Paseador de perros
Sergio Galarza
Editorial Candaya, Les Gunyoles (Avinyonet del Penedés) 2010, 134 páginas.
Paseador de perros es una historia construida como ampliación de un cuento, “El Mapache”, argamasado con el cemento de los muchos kilómetros que el autor recorrió por las calles y parques de Madrid. En el regalo de la posdata que nos hace desde Malasaña, nos dice que la historia de este Paseador de perros pertenece más a la ficción que a la realidad, a pesar de su intención de contar la ciudad de Madrid desde los ojos de un cronista – crítico – hiperrealista. No obstante, todos los indicios nos empujan a catalogar la novela como una roman à clef. Sergio Galarza o su innominado alter ego en el relato, llega a Madrid en compañía de su novia, Laura Song y aquí, sin visado de trabajo, da comienzo el lado B de un disco sin éxito. El lado A es su ciudad de origen, Lima, el prestigioso colegio San Agustín. Cuando lo frecuentaba, su padre, es posible que al observar a los frailes españoles que lo dirigían, le decía al hijo que se hiciera cura; así tendría dinero, comida y mujeres. En el lado A, su ciudad de origen, se protegía de los problemas bajo la brazada de la seguridad afectiva que proporciona el estar en casa. Madrid en cambio es la intemperie, sobre todo para un tipo como él, sin los papeles en regla. La historia pues que relata Sergio Galarza es la de una huída. Como la de tantos emigrantes, “peregrinos de la ruta incierta de los anhelos” (página 7). Vive en Malasaña, antes en la Latina, emparentado con los topos. Comparte vivienda con dos chicas danesas y, hasta que rompe con su novia, acompaña su hastío con la música de Baxter Dury, Nick Drake o Sr. Chinarro.

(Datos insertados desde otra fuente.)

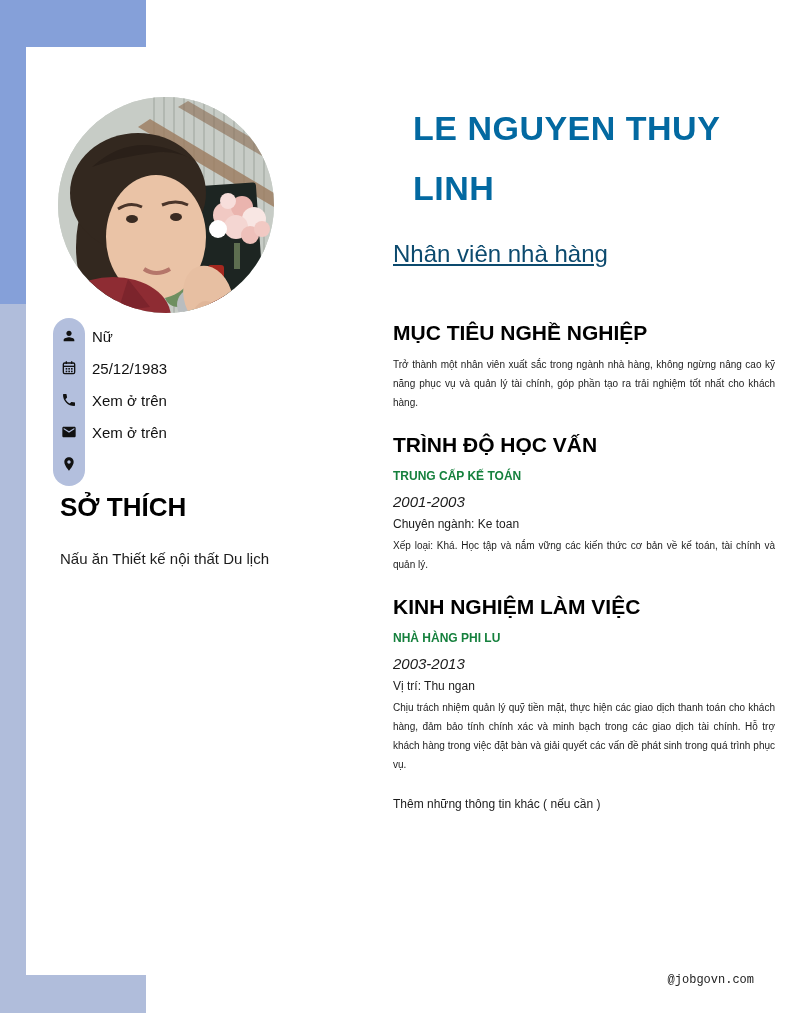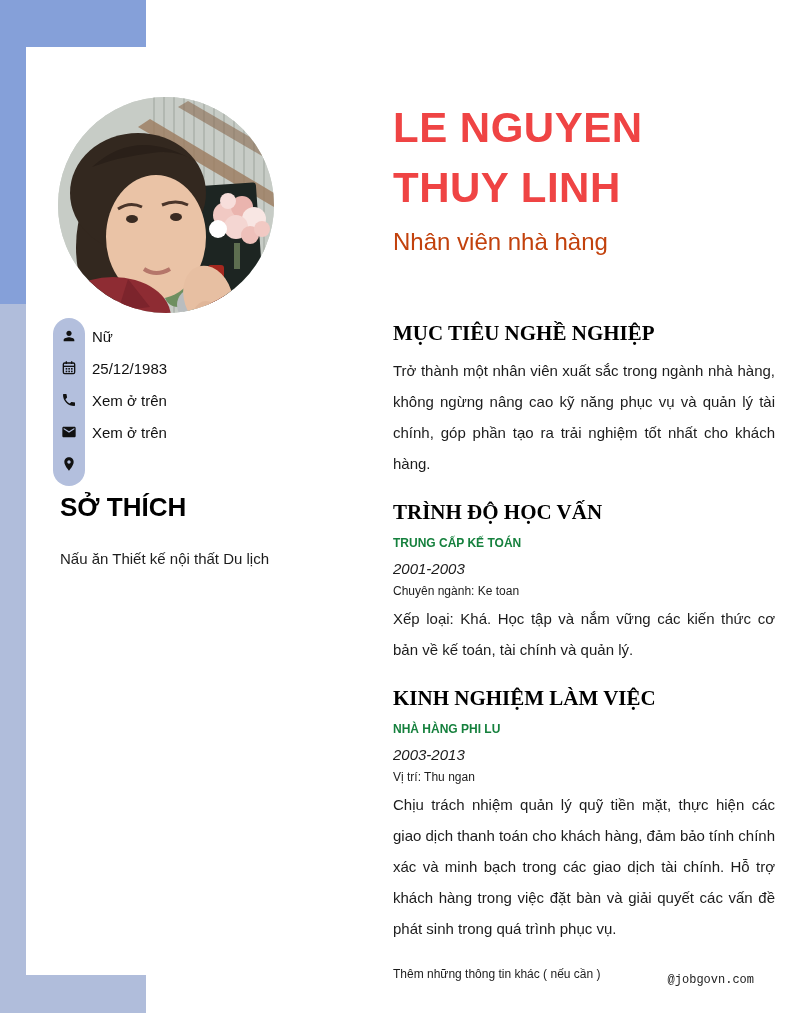"LE NGUYEN THUY LINH" .name { color: #ef4444 -> #0369a1; font-size: 42px -> 34px; margin-left: none -> 20px }
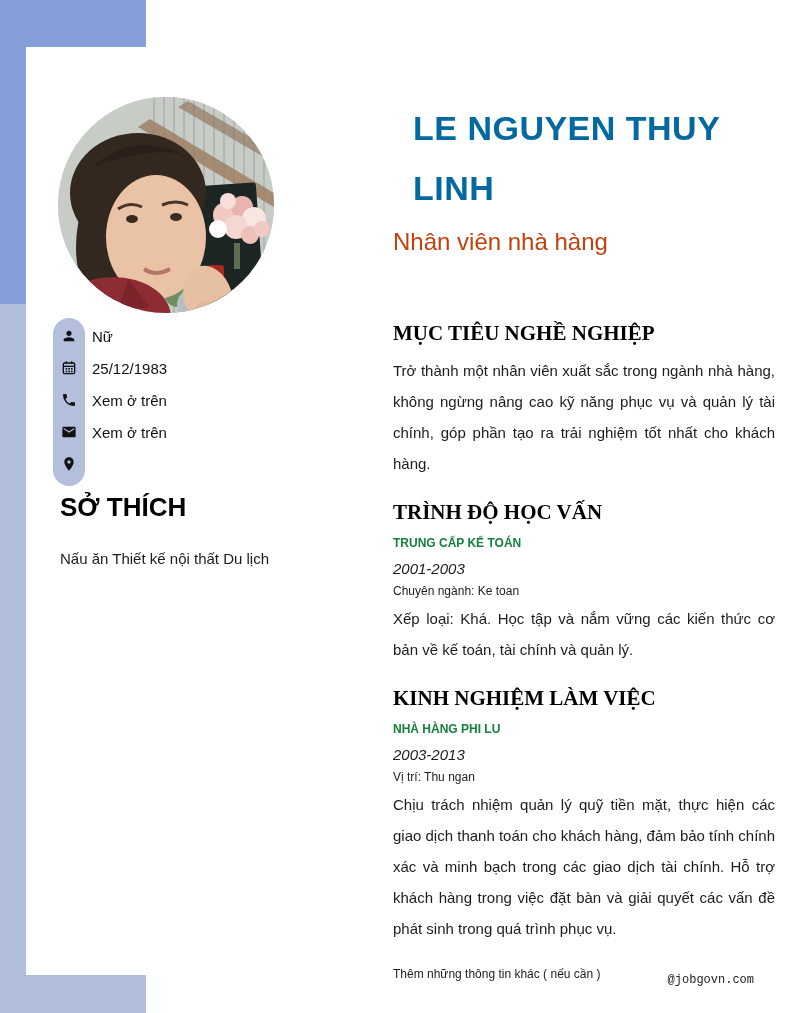"Nhân viên nhà hàng" .jobtitle { color: #c2410c -> #0c4a6e; margin-top: 8px -> 20px; text-decoration: none -> underline }
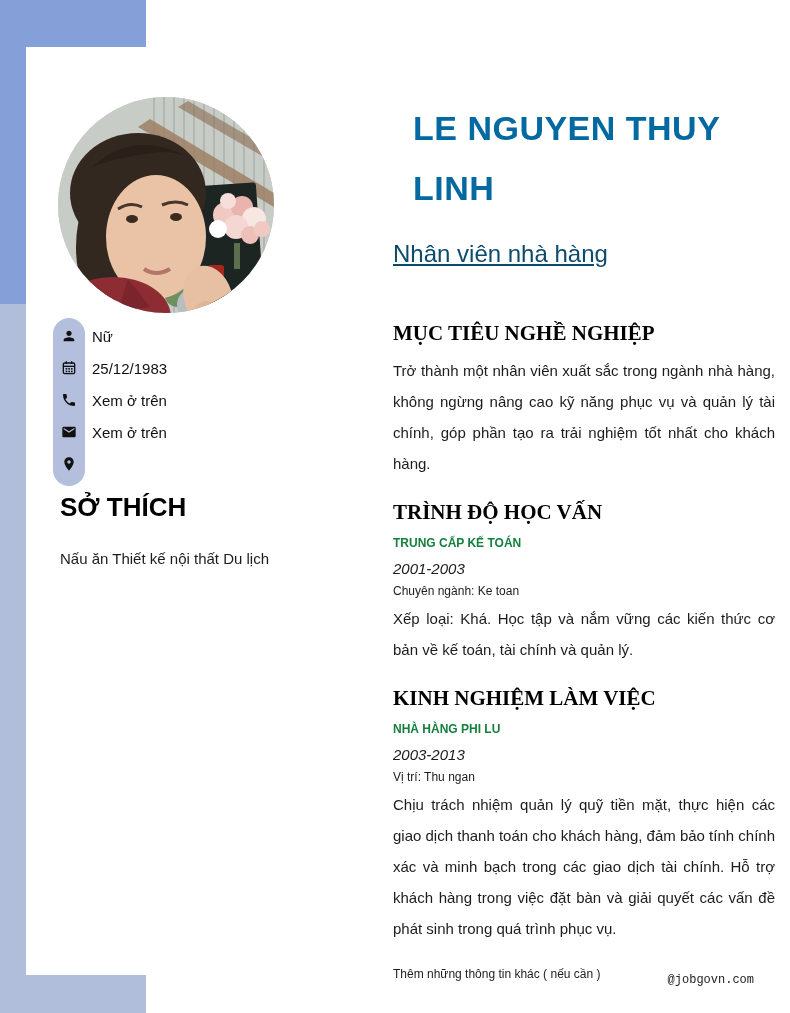"MỤC TIÊU NGHỀ NGHIỆP" .section-title { font-family: Liberation Serif, serif -> none }
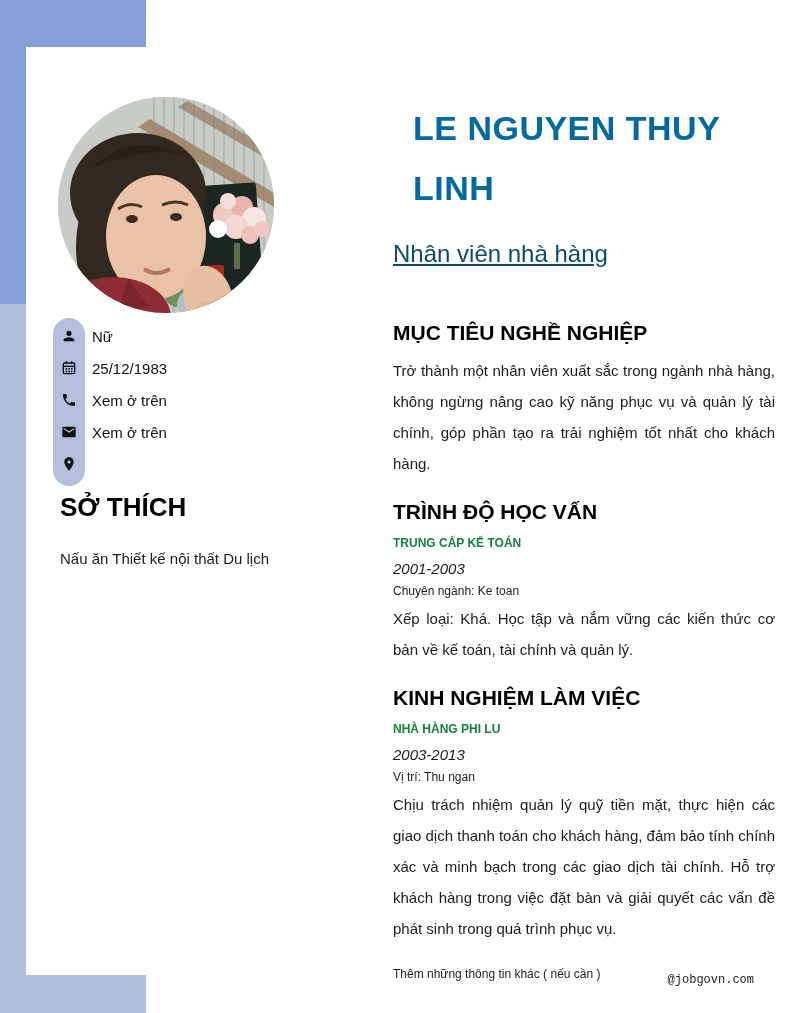"Trở thành một nhân viên" .section-para { font-size: 15px -> 10px; line-height: 31px -> 19px }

El protagonista se inicia en el único trabajo al que un sin papeles como él tiene acceso: paseando perros, cuidando gatos y limpiando la jaula de un mapache. Siete días a la semana, desde primera hora de la mañana hasta la noche, recorriendo los barrios y periferias de Madrid por un sueldo miserable. Un oficio que aporta piernas hinchadas, trituradas de tanto caminar. Asalariado de un perro, esa es su condición. Un oficio de solitarios, como solitarios son igualmente los dueños de esos animales, pero que no deja de encerrar ciertos placeres: diseccionar la ciudad, esa jungla, la cara oculta de una urbe que no captan los ojos y las cámaras de los turistas; sus gentes, la complejidad del trasporte público, las miles de incongruencias sociales. Husmear en los pisos, establecer el perfil de los dueños de los animales, reconstruir sus vidas, sus soledades.
Sergio Galarza |
Se siente como agente secreto al servicio de una sociedad que no tolera que los enfermos de locura o depresión paseen sueltos por las calles, excepto los domingos. Y los que detecta ese paseador de perros es una ciudad enferma, que sufre de todo: alzheimer, esquizofrenia, parkinson, artritis, depresión crónica, miseria existencial, llevada a extremos inimaginables; expresiones congeladas por el dolor, traiciones, infidelidades, dejadez, intentos por restablecer en la memoria un orden identificable con la felicidad. El paseador de perros, como si fuera un psicólogo, acarrea ese trabajo extra de escuchar todas esas tragedias. Por eso concluye que los escritores deberían pasear perros para conocer esa otra vida que no está encerrada en las bibliotecas.
La trama argumental, erguida sobre una estructura serpenteante, es varias cosas a la vez. Un aprendizaje inaugural e iniciático de la vida que permite que afloren las propias frustraciones del protagonista / autor que libera así su rabia. La insatisfacción de los sueños rotos que proyecta sobre el resto de los inmigrantes, contagiándose de los xenófobos lugares comunes: los rumanos, si no trabajan en la construcción, roban casas, la rumanas o son asistentas o prostitutas. Y la letanía continúa: chinos mafiosos, moros terroristas, sudacas brutos.
Una historia corriente y al mismo tiempo dotada de gran excepcionalidad. Una epopeya cotidiana, sin gran pedigrí, pero llena de rabia. Un gran mural costumbrista, hecho con las pinceladas de la música, con el tono de una voz franca, sincera, llena de ironía. Ejecutado sobre la cara oculta de una ciudad donde la soledad es el cortejo de sus moradores. Así es la mirada reflexiva de un escritor al que seguramente no leerán las chicas de la línea 2 del metro madrileño, como el mismo Sergio Galarza describe a los autores enterrados en el anonimato de la indiferencia mediática. ¿El objetivo de esa mirada? La desolación de una ciudad a la que llegan muchos hombres y mujeres con la seguridad de comerse el mundo y, como los perros con pedigrí, se verán obligados a saciar su apetito inmigrante, comiendo mierda.